Les députés insoumis ont déposé une proposition de loi le 15 octobre 2024, afin d’être débattue et votée lors de la niche parlementaire de La France Insoumise (LFI) le 28 novembre 2024. Elle s’intitule « Proposition de loi visant à reconnaître la pénibilité des métiers « féminisés » » et est composée de 4 articles.
Pour aller plus loin : Abrogation de la retraite à 64 ans, destitution de Macron, consentement dans la définition du viol… Quels textes défend LFI pour sa niche parlementaire ?
Le premier article « prévoit de créer des facteurs de risques professionnels liés aux contraintes émotionnelles fortes inhérentes, par exemple dans les métiers du lien, du handicap, de l’éducation, et du soin, etc ». L’idée est de compléter les facteurs de prévention du Compte professionnel de prévention (C2P).

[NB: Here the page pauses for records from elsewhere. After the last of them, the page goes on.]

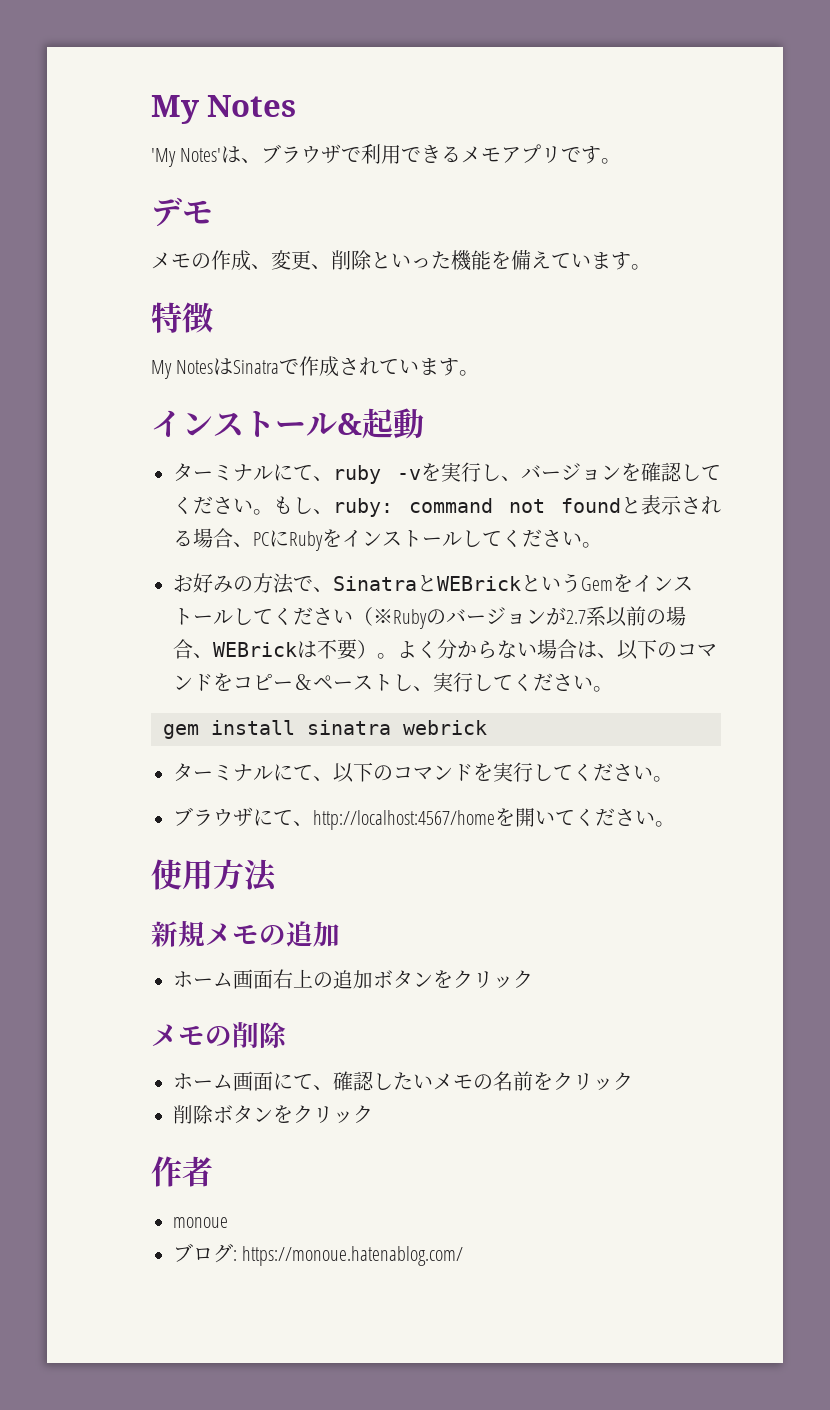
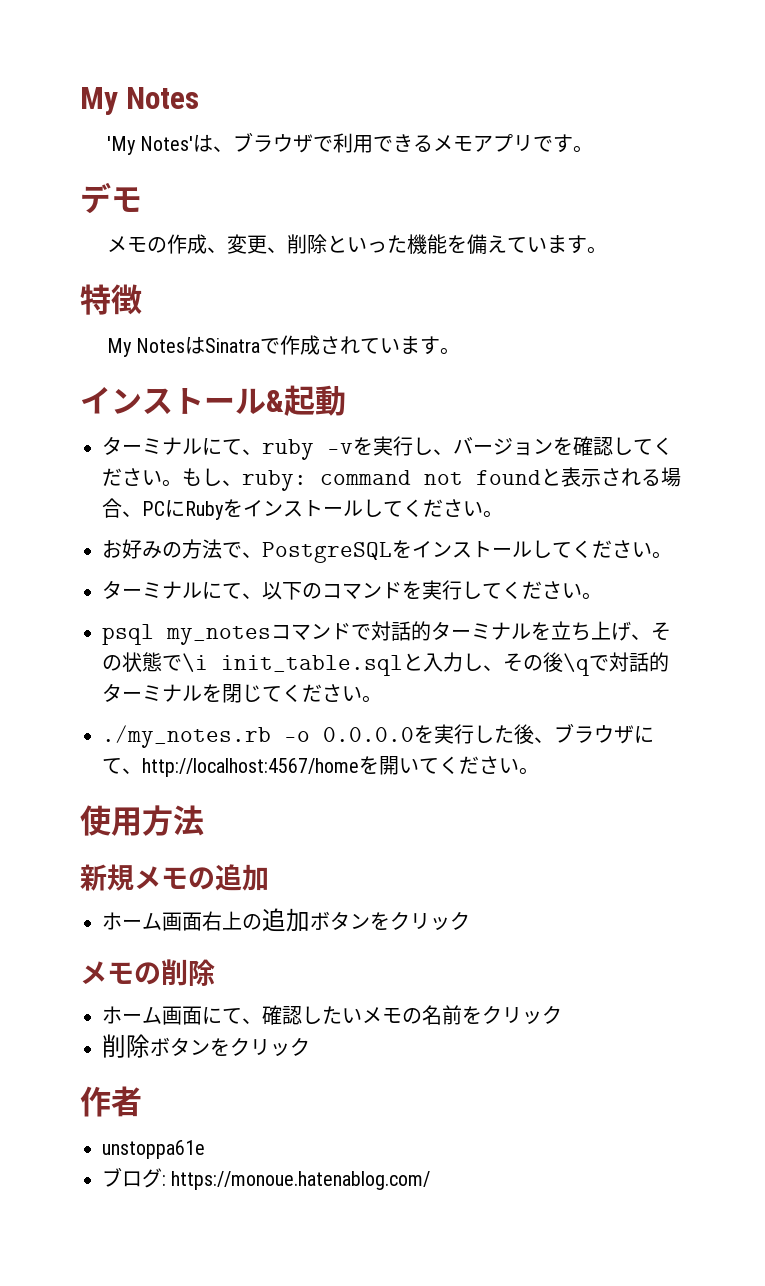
[333,573,693,593] [173,606,686,629] [173,639,717,660] [173,672,613,692] [163,720,487,739] SinatraとWEBrickというGemをインストールしてください（※Rubyのバージョンが2.7系以前の場合、WEBrickは不要）。よく分からない場合は、以下のコマンドをコピー＆ペーストし、実行してください。 // gem install sinatra webrick -> [262,540,672,563] PostgreSQLをインストールしてください。
(673, 779) none -> [102,621,671,645] [102,652,669,676] [102,683,382,703] [102,724,554,748] psql my_notesコマンドで対話的ターミナルを立ち上げ、その状態で\i init_table.sqlと入力し、その後\qで対話的ターミナルを閉じてください。 // ./my_notes.rb -o 0.0.0.0を実行した後、
[173,1217,228,1228] monoue -> [102,1140,205,1159] unstoppa61e

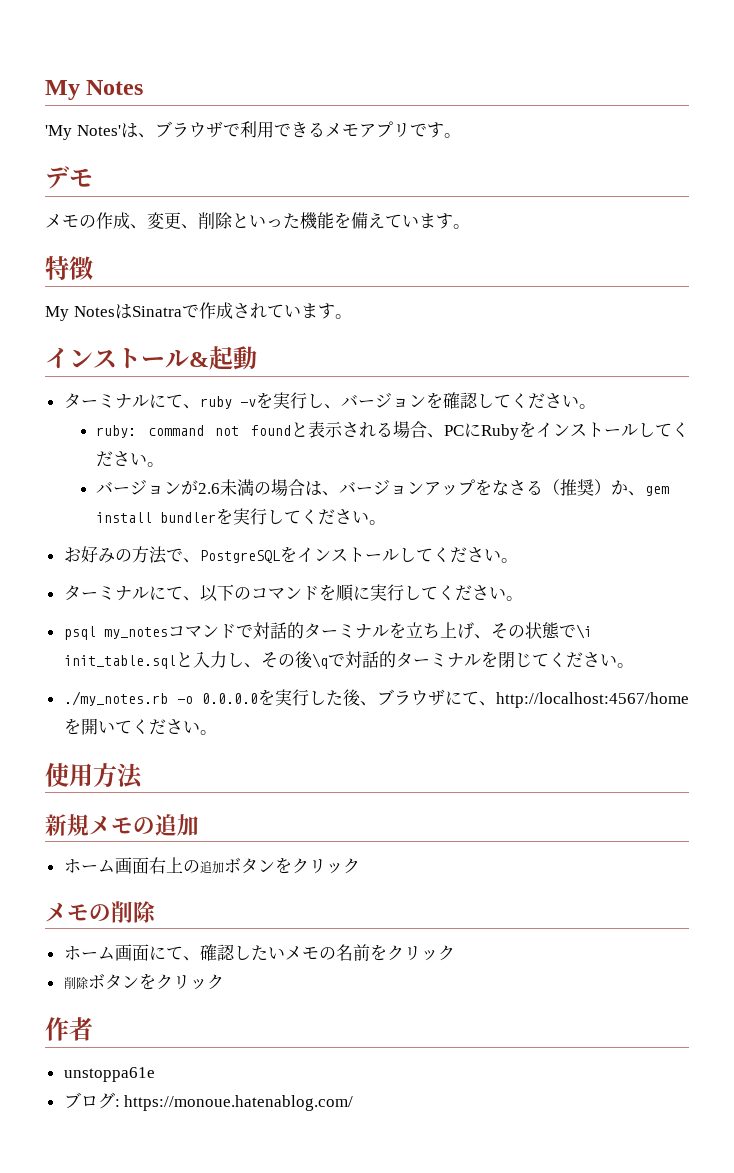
[182,468,242,486] もし、 -> (596, 406) //
(503, 514) none -> [95,479,669,496] [95,508,386,525] // バージョンが2.6未満の場合は、バージョンアップをなさる（推奨）か、gem install bundlerを実行してください。
(422, 590) none -> [335,584,370,602] 順に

Le C2P comporte 6 facteurs de prévention. Il en comportait initialement 10 dans le C3P mais le président Macron, à l’instar de la destruction des services publiques et des coupes budgétaires, s’est attaqué aux facteurs de prévention dès le début de son premier mandat en 2017.
Ces 6 facteurs de risques reconnus par le C2P sont « le travail de nuit, le travail répétitif, le travail en équipes successives alternantes, le travail effectué en milieu hyperbare, les températures extrêmes et le bruit ». Les députés LFI souhaitent rajouter à ces facteurs, des « facteurs de risques professionnels liés aux contraintes émotionnelles fortes inhérentes » pour les métiers du soin, de l’éducation, du handicap etc..
Le deuxième article « permet la prise en compte de ces contraintes émotionnelles fortes pour les fonctionnaires » afin que l’article 1er puisse s’appliquer au personnel de la fonction publique. Le troisième article « vise à modifier la définition des facteurs de risques professionnels afin de mieux prendre en compte les spécificités des métiers « féminisés ».
Cet article prévoit également la prise en compte, notamment pour les droits à la retraite, des quatre facteurs de risques supprimés (anciens critères de pénibilité) par M. Emmanuel Macron en 2017 : la manutention manuelle de charges, les postures pénibles, la vibration mécanique et les agents chimiques dangereux ».
L’objectif de cet article est de revenir au C3P en remettant les 4 facteurs supprimés par Macron et s’assurant que ces 10 facteurs soient comptabilisés pour une retraite anticipée en cas de pénibilité au travail, aussi bien pour les hommes que pour les femmes. Le dernier article, obligatoire dans une proposition de loi, gage cette dernière.
C’est-à-dire qu’il explique et atteste son financement. Signée par les députés insoumis, soutenue par des députes du Nouveau Front Populaire (NFP) et adoptée lors de la Commission des affaires sociales le 20 novembre 2024, elle aurait dû être présentée durant la niche parlementaire LFI. Cependant, elle n’a pas pu être débattue car les macronistes ont fait de l’obstruction parlementaire, en déposant une succession d’amendements inutiles, par peur que l’abrogation de la réforme des retraites à 64 ans soit votée ce jour-là.
Pour aller plus loin : Alerte – Se sachant battus, les macronistes tentent le tout pour le tout pour saboter le texte de LFI visant à abroger la retraite à 64 ans
La députée LFI Gabrielle Cathala assure qu’elle continuera de défendre cette proposition malgré le fait qu’elle n’ait pas pu être débattue dans l’hémicycle. Les députés insoumis espèrent pouvoir faire voter cette proposition de loi lors d’une future niche parlementaire des partenaires du NFP ou lors d’une séance à l’Assemblée Nationale. La dévalorisation de la pénibilité des métiers « féminisés » n’a que trop duré et il est plus que nécessaire que l’Etat prenne enfin en compte les souffrances des femmes au travail.